4K/Blu-ray/DVD/Digital Reviews

Blu-ray Review: “Vanilla Sky” Remastered, Is A Retching Reprisal Of Love Gone Bad


 

A self-indulgent and vain publishing magnate finds his privileged life upended after a vehicular accident with a resentful lover.

From the beginning of this film, I highly anticipated that given the Oscar-winning director’s capabilities and the star actor, Tom Cruise’s box-office draw, that this would be an incredible story, and I am sure that it was, but I just didn’t get it. The problem is that I had a very difficult time knowing when we were in dream mode and when we were in reality mode, which is relevant because that is the same issue that David Aames had. Tom Cruise stars as David Aames, a thirty-something-year-old who became heir to his father’s Magazine House. Since he and his father didn’t seem to have a great relationship, he appears to be highly confused and grossly ungrateful about how much of an asset he has within his reach.

Like most men his age, David desires to have a great relationship, and the two women with who he is involved, Julianna (Cameron Diaz) and Sophia (Penélope Cruz) are about as different as the day is long.
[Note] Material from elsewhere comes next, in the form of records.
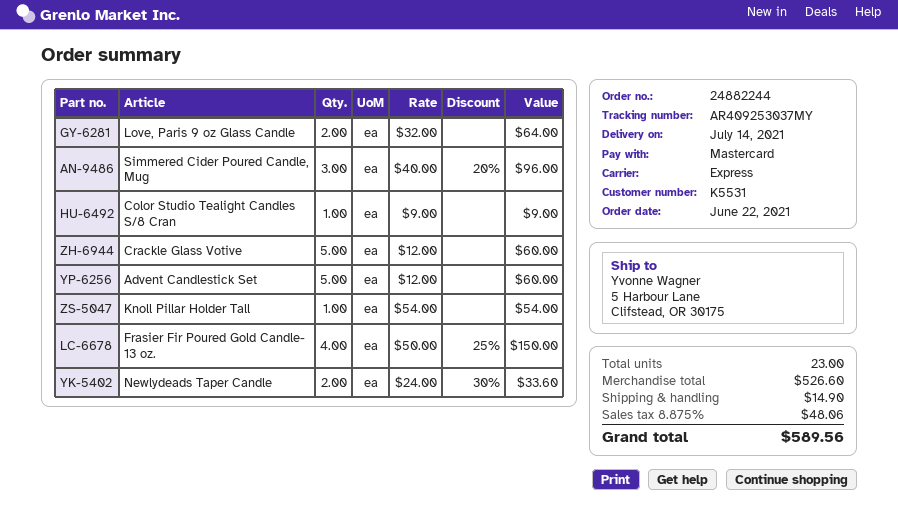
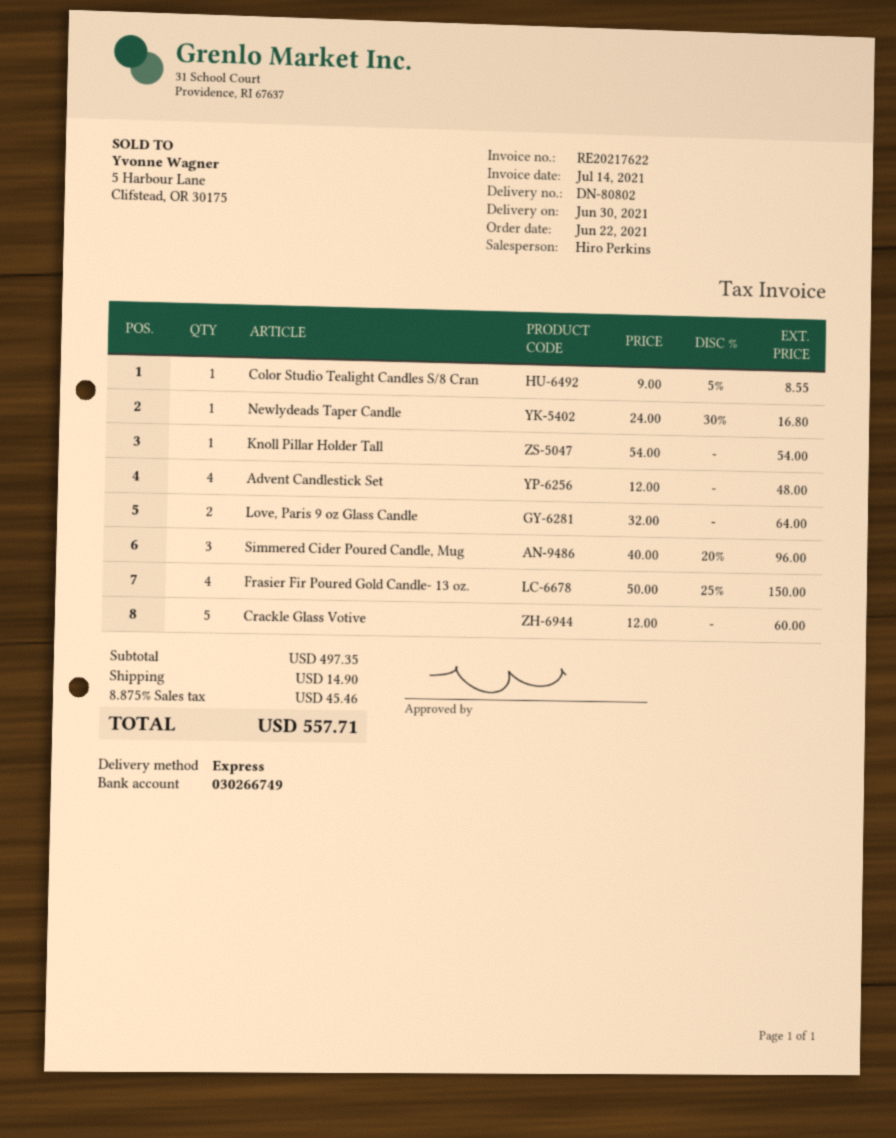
delivery date: 2021-07-14 -> 2021-06-30
Color Studio Tealight Candles S/8 Cran: 1 x 9.00 = 9.00 -> 1 x 9.00 - 5% = 8.55
Advent Candlestick Set: 5 x 12.00 = 60.00 -> 4 x 12.00 = 48.00
Newlydeads Taper Candle: 2 x 24.00 - 30% = 33.60 -> 1 x 24.00 - 30% = 16.80
subtotal: 526.60 -> 497.35
tax: 8.875% = 48.06 -> 8.875% = 45.46
total: 589.56 -> 557.71

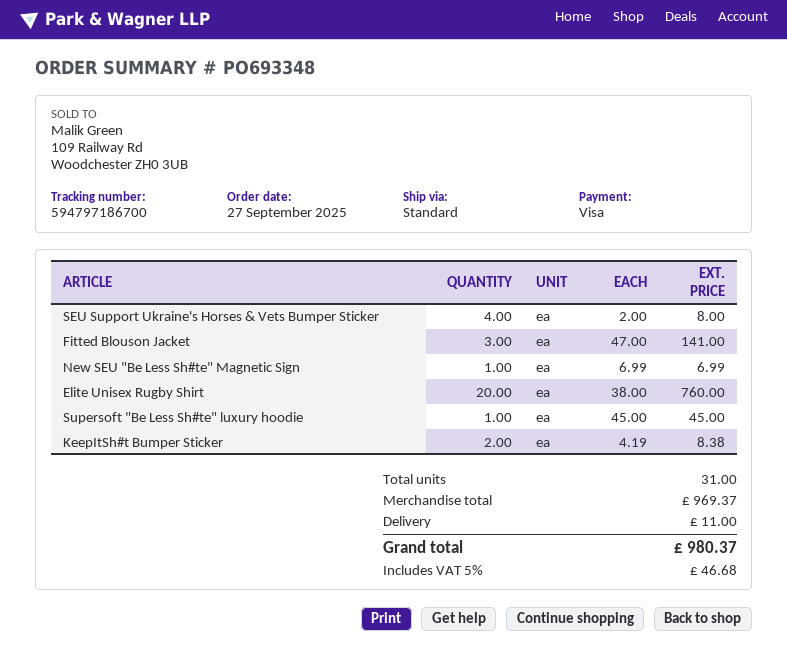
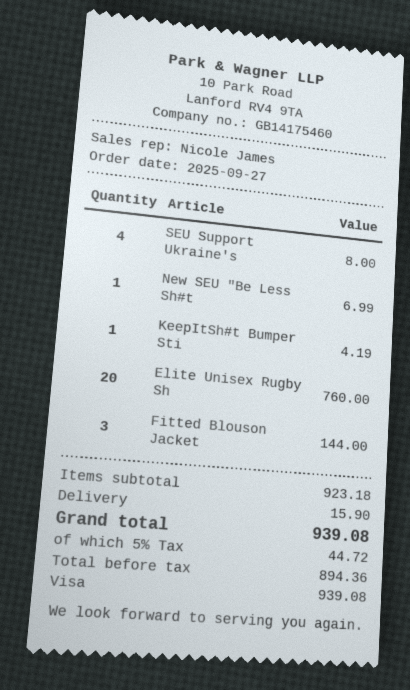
Fitted Blouson Jacket: 3 for 141.00 -> 3 for 144.00
Supersoft "Be Less Sh#te" luxury hoodie: 1 for 45.00 -> none
KeepItSh#t Bumper Sticker: 2 for 8.38 -> 1 for 4.19
subtotal: 969.37 -> 923.18
shipping: 11.00 -> 15.90
tax: 5% = 46.68 -> 5% = 44.72
total: 980.37 -> 939.08

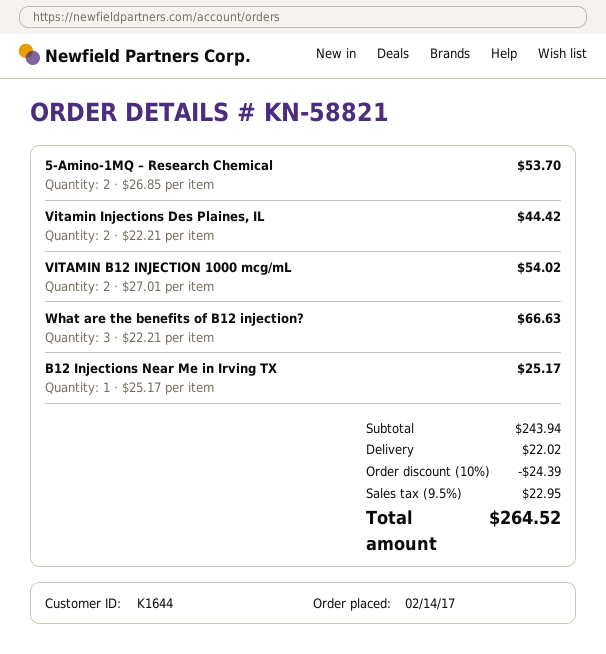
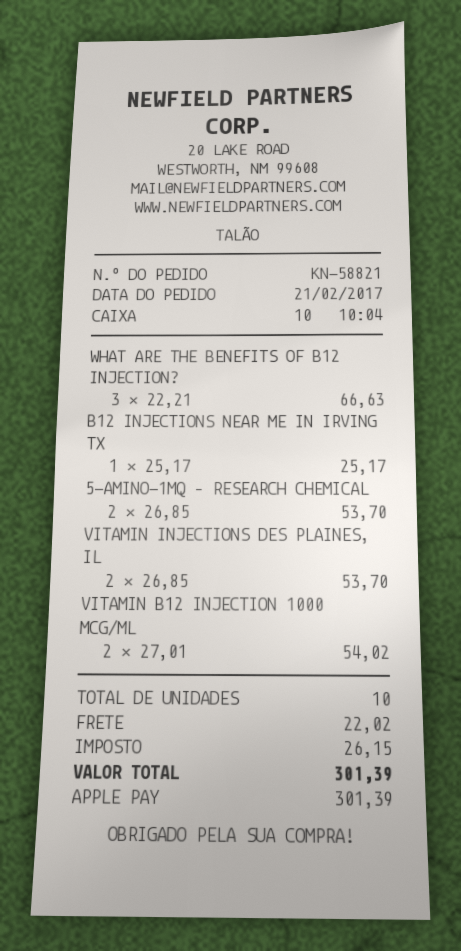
order date: 2017-02-14 -> 2017-02-21
Vitamin Injections Des Plaines, IL: 2 x 22.21 = 44.42 -> 2 x 26.85 = 53.70
discount: 10% = 24.39 -> none
tax: 22.95 -> 26.15
total: 264.52 -> 301.39

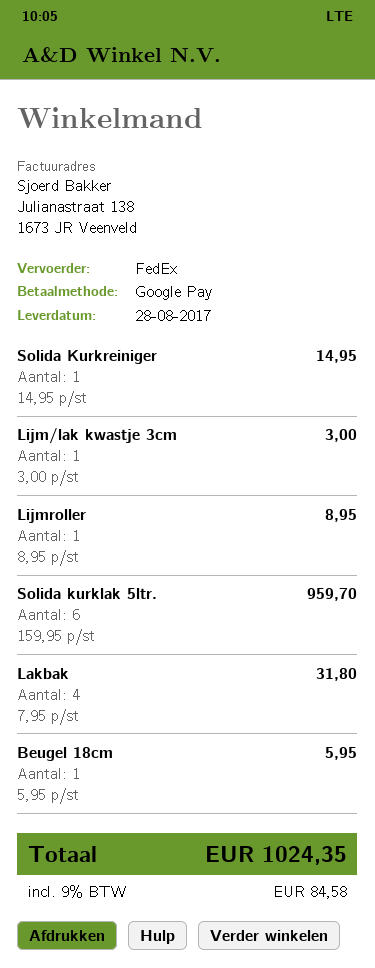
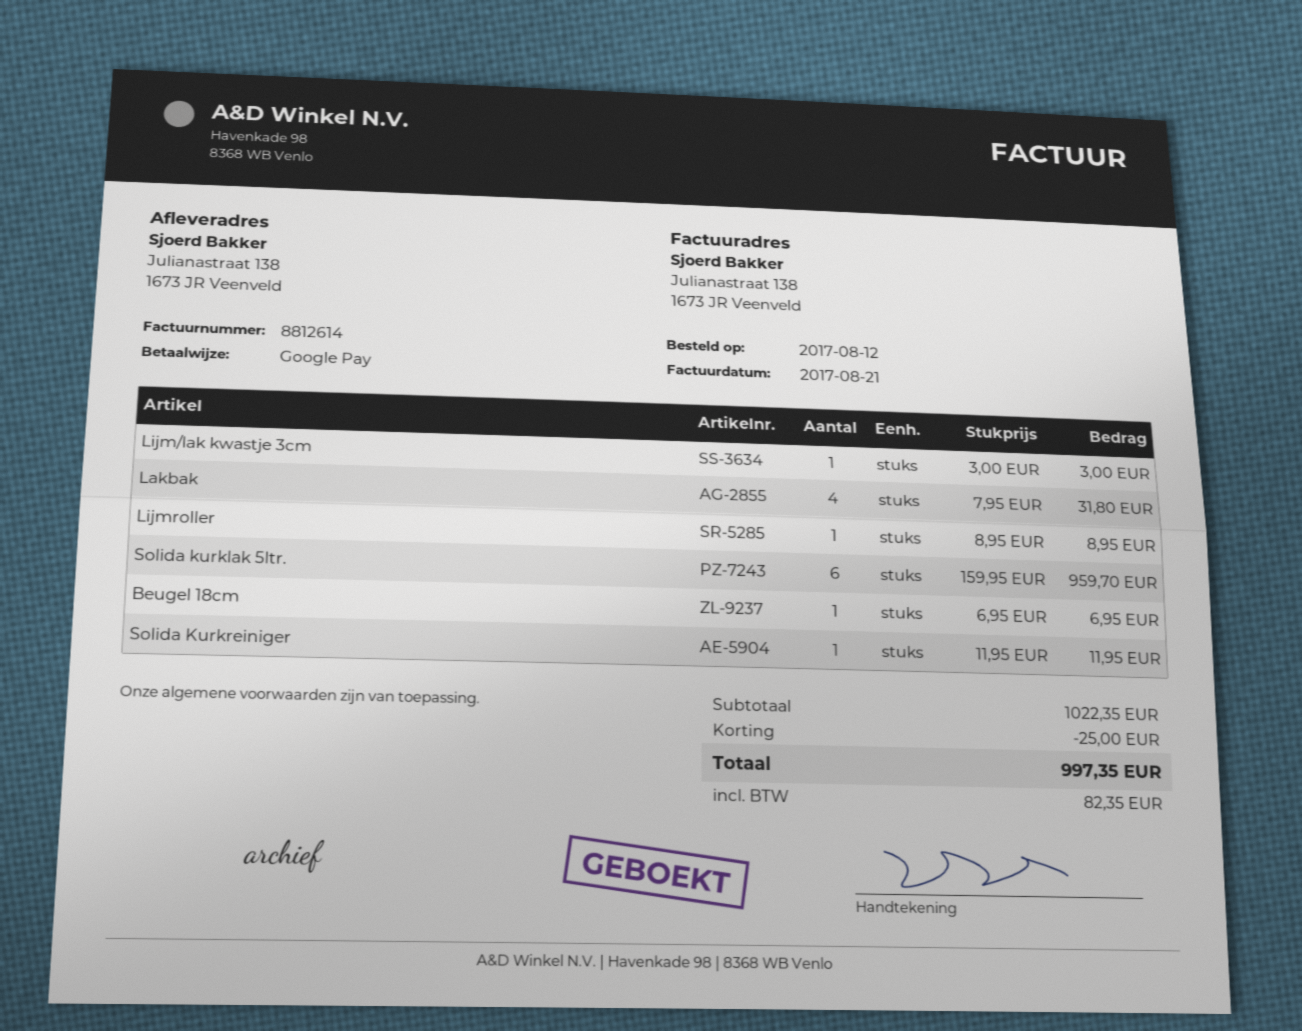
Solida Kurkreiniger: 1 x 14.95 = 14.95 -> 1 x 11.95 = 11.95
Beugel 18cm: 1 x 5.95 = 5.95 -> 1 x 6.95 = 6.95
discount: none -> 25.00
tax: 84.58 -> 82.35
total: 1024.35 -> 997.35

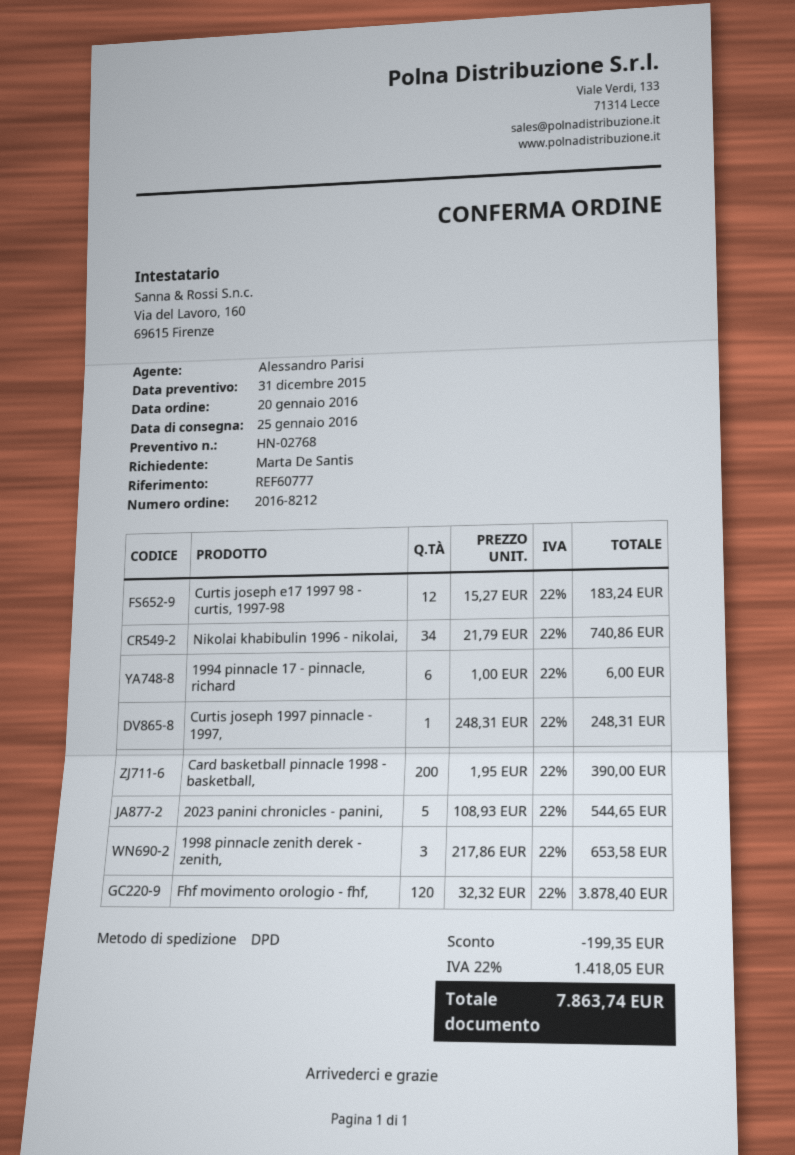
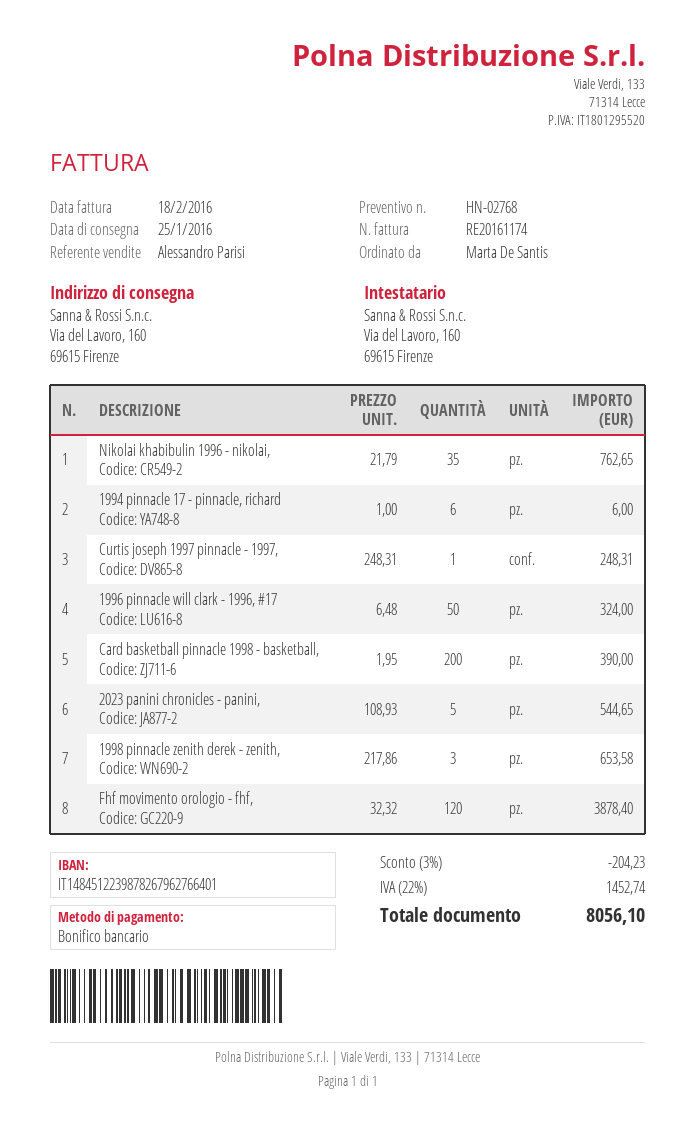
Curtis joseph e17 1997 98 - curtis, 1997-98: 12 x 15.27 = 183.24 -> none
Nikolai khabibulin 1996 - nikolai,: 34 x 21.79 = 740.86 -> 35 x 21.79 = 762.65
1996 pinnacle will clark - 1996, #17: none -> 50 x 6.48 = 324.00
discount: 199.35 -> 204.23
tax: 22% = 1418.05 -> 22% = 1452.74
total: 7863.74 -> 8056.10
Julianna is a stalker who envisions herself to be in a deep relationship with David, and Sophia has been drawn into the dysfunction of it by David who wants her to pretend that she and David have something going on so Julianna will leave him alone. Thinking this is a quick fix, Sophia agrees to David’s request and ends up falling in love with David while Julianna ups her stalker game and continues to be a nuisance that neither David nor Sophia can’t quite seem to break free from.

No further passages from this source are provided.